Альба вздохнула. Слишком просто. Для того чтобы иметь возможность вот так вздыхать в одиночестве, объятая болью, с бокалом коньяка, она обратила к нему глаза, она подобрала оборки и юбочки своего взгляда, она бросила на абордаж крюки и когти своего ума — те ощерились и схватили увальня. Или, скажем по-другому, для того чтобы показаться в высоком замковом окне, ожидая летящих в вечернем воздухе птиц, она… В облике Флорины она показалась в высоком окне и пропела куплет, так чтобы птицы, украдкой садящиеся на увешанный мечами и кинжалами огромный кипарис, внезапно поранили крылья, затупили свои когти. Тогда они закричат кровавым криком. Не ведал я, что есть Любовь, пока не встретил я тебя… И ни одного голубого пера во всей птичьей колонии.

Trincapollas! [379] — вздохнула Альба, поднимая бокал, все мужчины гомосексуалисты, жаль, клянусь Христом, что я не родилась лесбиянкой.

А коль скоро это не так, то чем раньше она станет Милкой-Замарашкой и будет спать и плакать в Говорящем кабинете и кушать запеченных в пироге астрологов, музыкантов да лекарей, тем лучше, par la vertuchou! [380] Да, но позволит ли ей это ее здоровье? Нет, сейчас она этого не выдержит. Сперва нужно немного окрепнуть, она должна жить проще, питаться по Бенгеру, [381] дышать воздухом в саду. Потом она возьмет лохмотья Венериллы, ее кастрюльки, ее совочек и отправится в путь.

Она пойдет по лесам и не станет торопиться. Никаких форсированных маршей. Истекающие кровью птицы будут гибнуть в кронах деревьев. Пена суетящихся птиц, они приведут ее к меду. Какому меду? Они не смогут лететь, их крылья изодраны в клочья, она не увидит, как они отчаянно барахтаются высоко в предательских ветках, стая несчастных раненых глупышек, мечущихся в вышине. В горячечных стараниях они бесстыдно роняют свои высевки, они ничего не могут с собой поделать, роса белого помета падает в зеленом солнечном свете, промачивает листья, лихорадка птичьих усилий ведет ее к медовому дворцу. [382] Почему мед? Зелень Цирцеи? Увы, пинта этого и жбан желчи, соль мне в рот на вечные времена.

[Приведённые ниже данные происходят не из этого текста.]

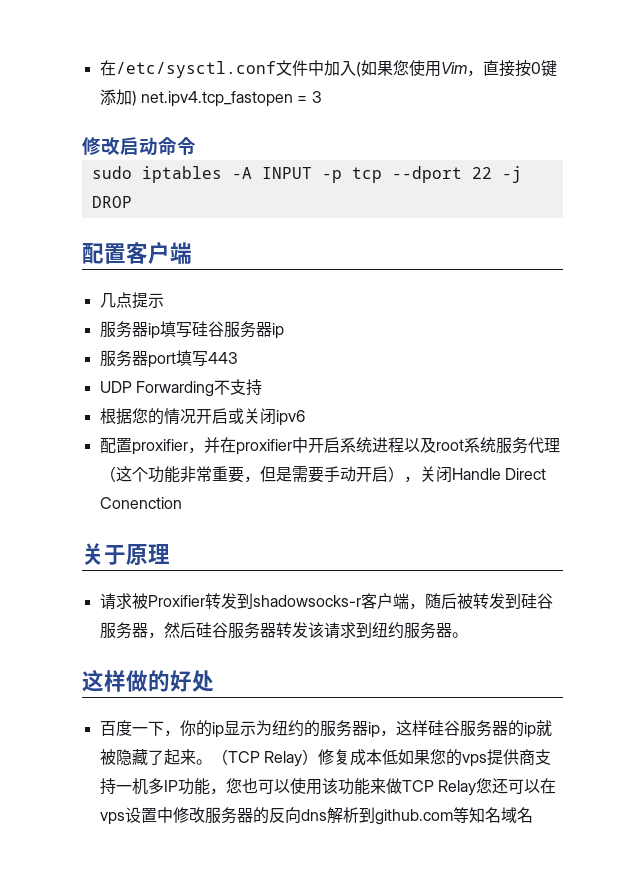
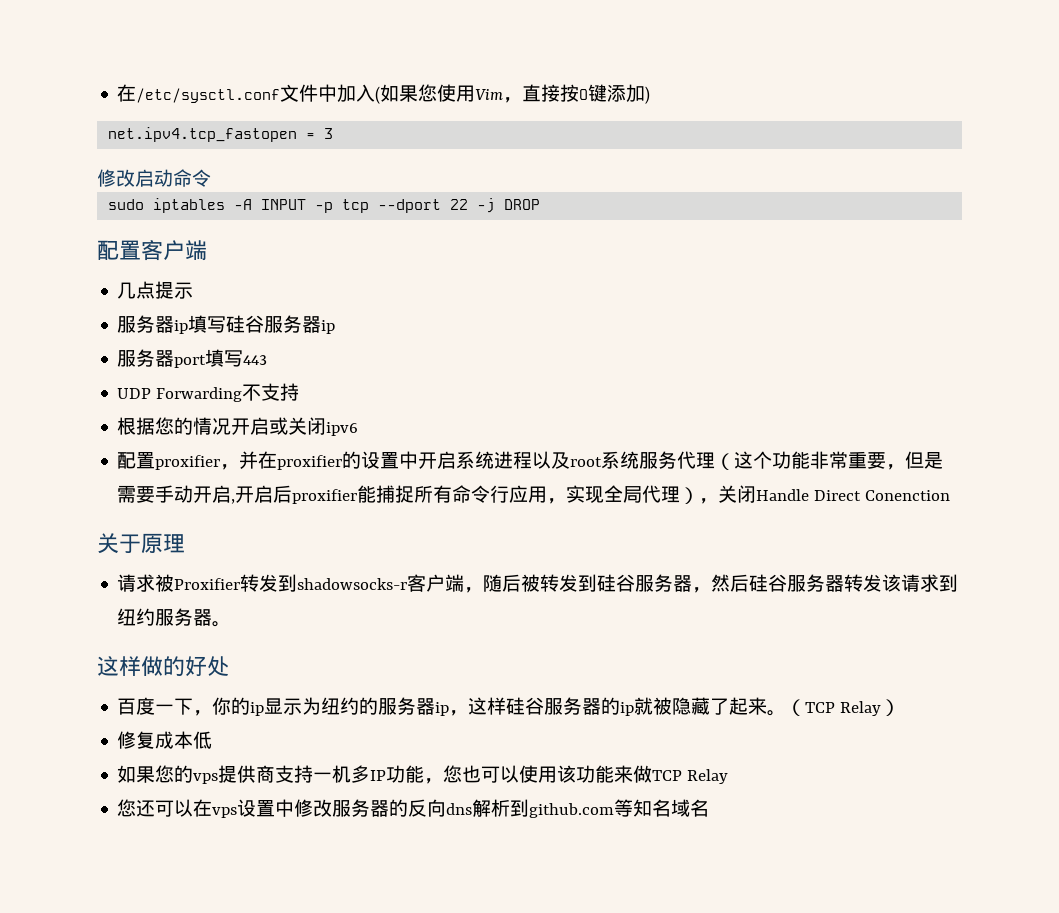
(137, 98) none -> (651, 95) //
(292, 447) none -> [342,451,400,469] 的设置
(388, 474) none -> [231,485,681,504] ,开启后proxifier能捕捉所有命令行应用，实现全局代理
(318, 757) none -> (901, 707) //
(398, 757) none -> (213, 740) //
(476, 788) none -> (729, 776) //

Она запустила руку внутрь шляпки, словно то был пучок травы, она в бешенстве уничтожила красивую шляпку. Локоном чернейших волос она спеленала матовую белизну виска. Шатаясь, она встала на ноги, она высвободилась из хватки оттоманки, пока не превратилась в прямую, изящную, бдительную фигурку, большая голова опущена, касающиеся кофейного столика кончики пальцев приковывают ее к земле, заземляют ее. Она прислушалась. Она подождала, пока вестибюль вернется в поле зрения. Ей показалось, что у нее лихорадка. Десять против одного, сейчас придет официант.

— Мадам, — сказал официант.

— Мое пальто, — сказала она, разрывая круг, — и… я заказывала еще бокал коньяка, — промолвила она, снова усаживаясь на оттоманку, — если вы помните.